Review: JUSTICE LEAGUE: LAST RIDE #2
[Editor’s Note: This review may contain spoilers]
Writer: Chip Zdarsky
Artist: Miguel Mendonca
Colours: Enrica Eren Angiolini
Letters: Andworld Design
Reviewed By: Derek McNeil
Justice League: Last Ride #2: The League needs to prevent galactic upheaval by protecting a ruthless killer, and the only way to do that is to visit the scene of their greatest failure! But can Superman ignore the ghosts of the past to do what’s needed?
Justice League: Last Ride #2 starts off with a flashback of the League fighting a war on three fronts against Darkseid’s armies. While Superman aids the Green Lanterns in defending Oa, and the rest of League defends Earth, Batman and Martian Manhunter engage on a mission to Oa. Given the hints that were dropped last issue, this was the League’s final adventure before disbanding. I am glad to see that Chip Zdarsky is filling in the details of that fateful event, considering how bearing it has on the current day story.
And in that current day story, the League is surreptitiously smuggling Lobo to Apokolips. Batman’s plan is to hide Lobo there until he can face trial. Batman has a very logical explanation for picking Apokolips: “Nobody would suspect it, plus… Darkseid polluted the ionosphere with a gas that inhibits scanning of the planet’s surface. Half of you emit distinct energies because of your power types. Apokolips will keep you off all radars”.
Wonder Woman mentions that Apokolips is the skeleton of the planet it once was – “Its fiery mass stripped clean from its bones”. Apparently Darkseid’s war resulted in the razing of Apokolips. I wonder if that was done by the League. That doesn’t sound like something the League would do, but if Superman or Batman did it in retribution for whatever happened to Martian Manhunter, that would certainly explain the bad feeling between them.

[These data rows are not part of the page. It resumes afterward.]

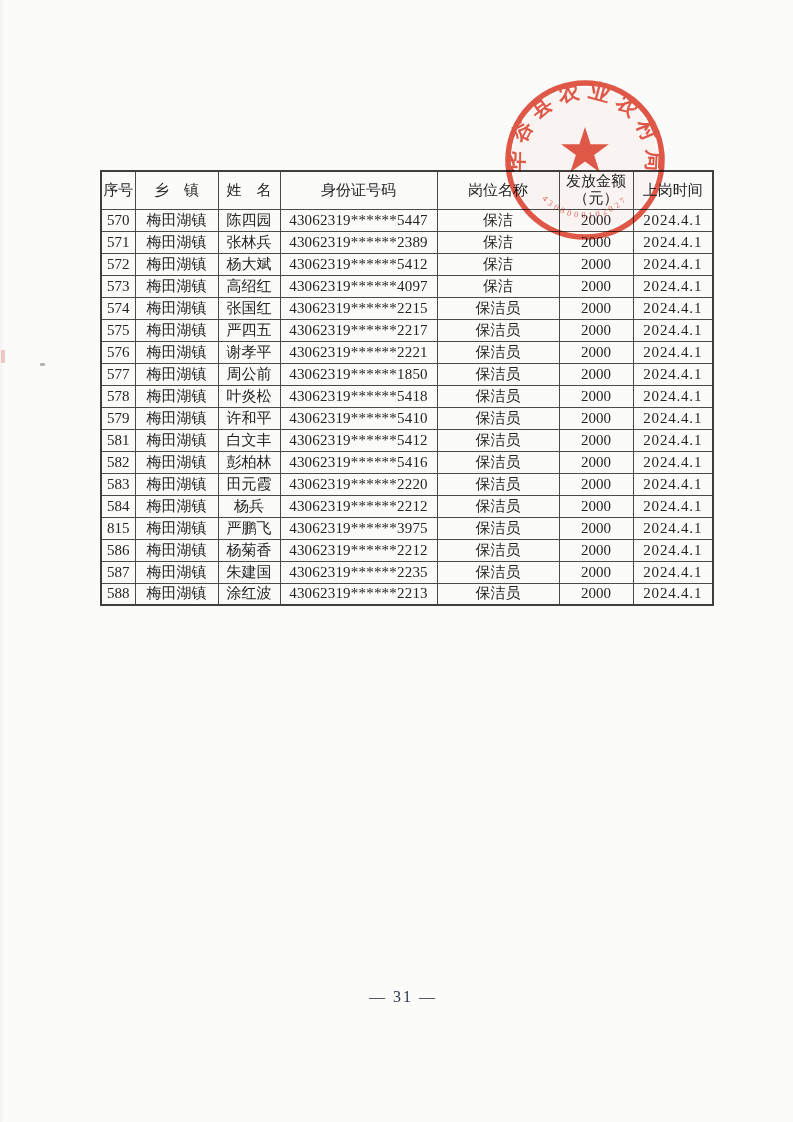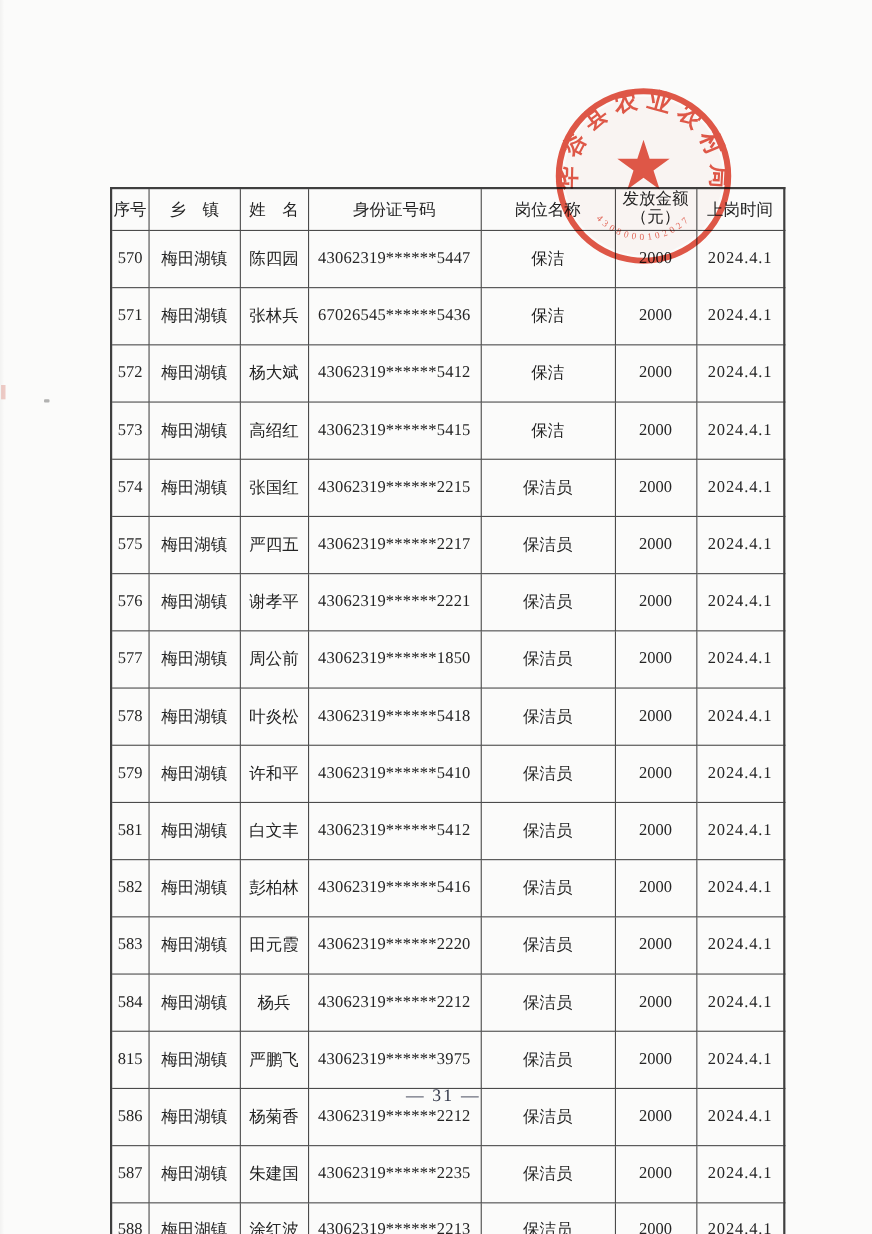"570" .roster tbody tr { height: 52px -> 22px }
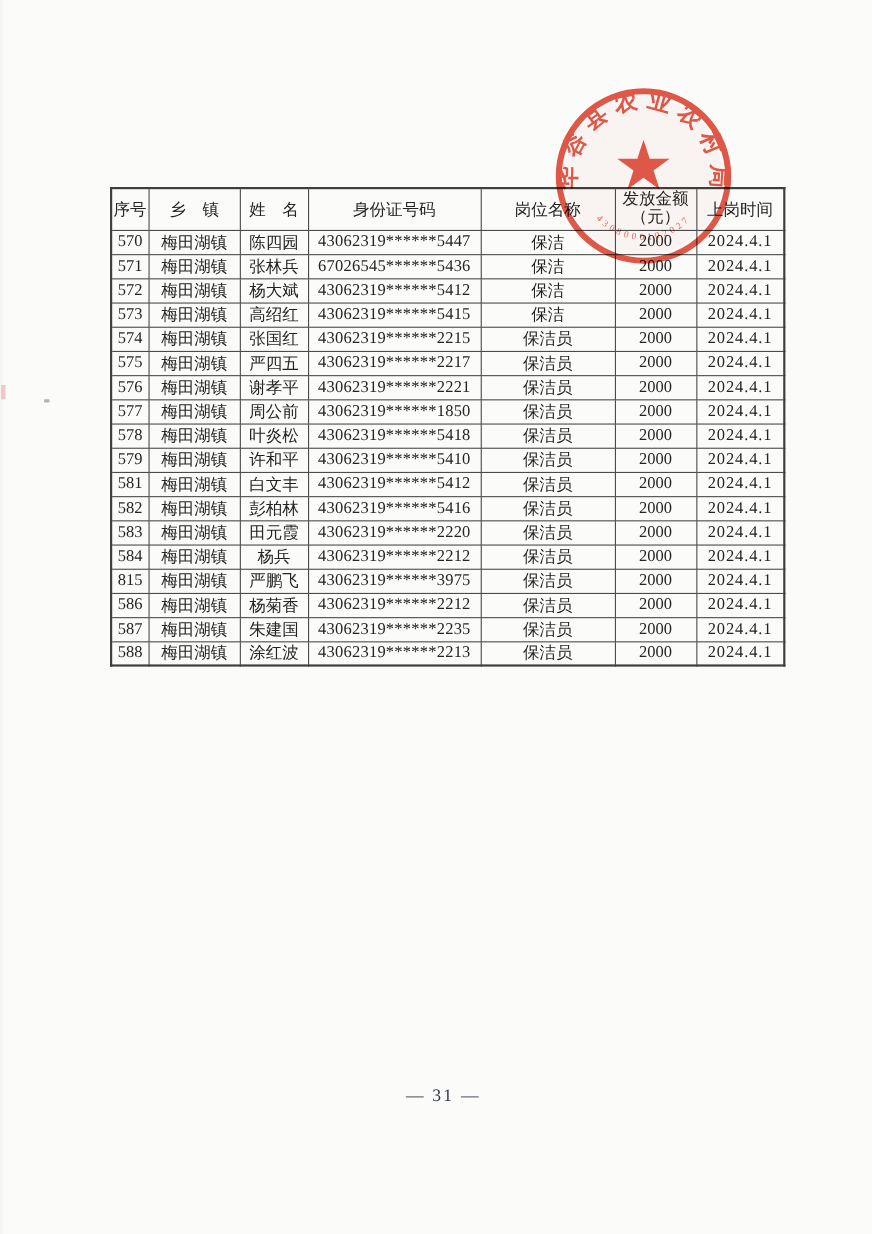"67026545******5436" td.id-cell { text: 67026545******5436 -> 43062319******2389 }
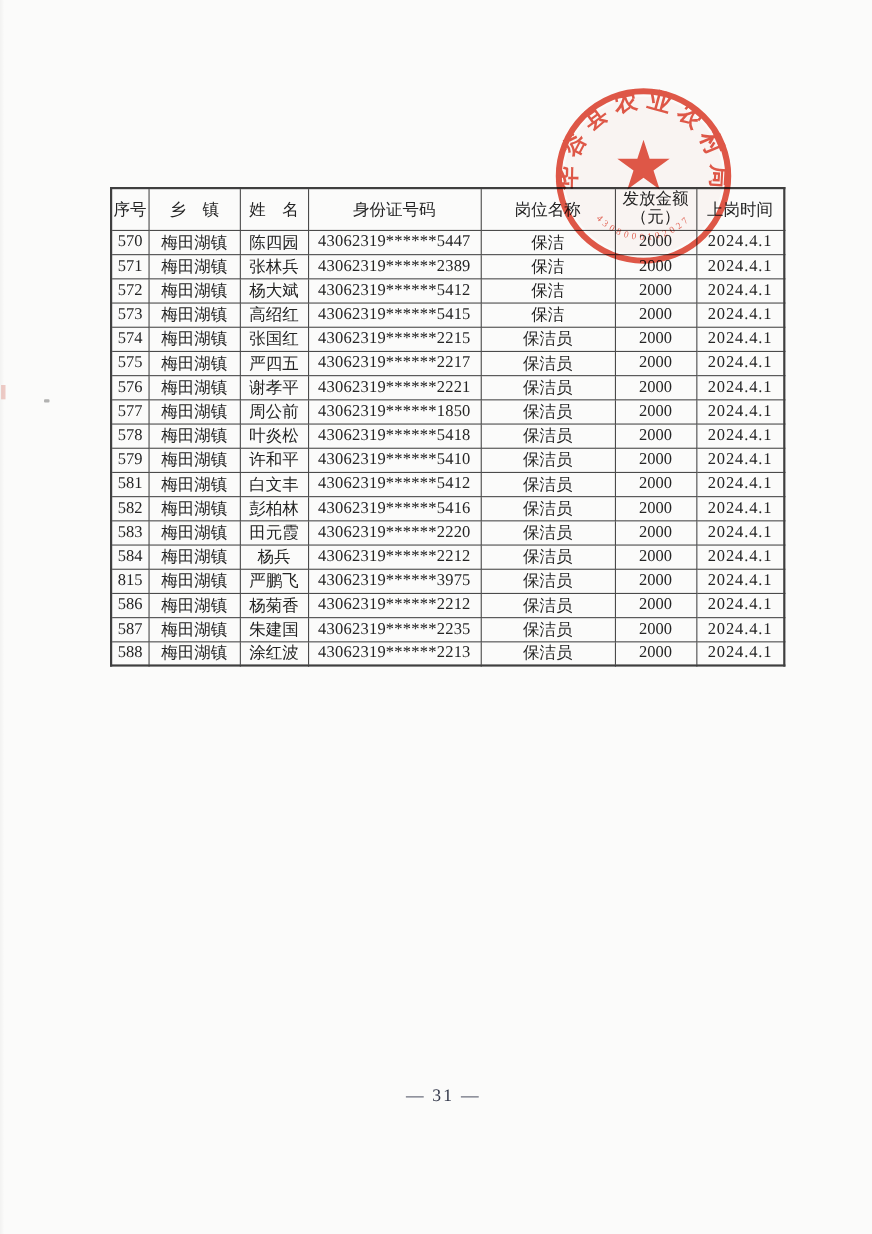"43062319******5415" td.id-cell { text: 5415 -> 4097 }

But if it was one of them, which one? Batman seems the one more likely to carry out a vengeful act, but Superman is the one who is powerful enough to scourge a planet. And Batman can get things done on a monumental scale when he needs to. Each has a code against taking lives, but Batman’s has always seemed a bit stronger to me. The question of which one would break that code first is intriguing. Or maybe it was a third party, making the question moot.
Unsurprisingly, the League’s attempt to keep their trip secret is unsuccessful. They run into a ship in distress along the way, a situation the League can’t ignore – especially Superman. Batman seems to accept this necessity without argument, and calls in the Green Lantern Corps to help with the rescue. But will he take Superman to task later for deviating from the plan?
Also, Lobo expresses his anticipation of “gettin’ a front row seat… to watchin’ you all die”. Is there something he knows that the League doesn’t? Maybe Apokolips isn’t as dead as the League thinks. Or maybe this whole situation is a trap that the League is stepping into. Something seems fishy here.
This story appears to be either a possible future timeline or out of continuity altogether. This raises the stakes, as there are no guarantees that the team will remain together past this story, or that any of them will survive the story. Zdarsky isn’t bound to bringing the League back to status quo at the end, so he is free to make the story as tragic or triumphant as he pleases. This adds an element of suspense that superhero comics often lacks.
I don’t really like the character of Lobo, but he fits the role in the story that Zdarsky has set for him. In a story where the League has to defend a unrepentant mass-murderer that is near-universally hated, there isn’t anyone who fills that role better than Lobo. So despite my dislike of the character, his presence in this story is completely justified.
Justice League: Last Ride #2 continues to build on the fascinating story started in the first issue. Zdarsky has created a different kind of Justice League story that has got me hooked. And Miguel Mendonca’s fantastic art aids in making this series a treat to read.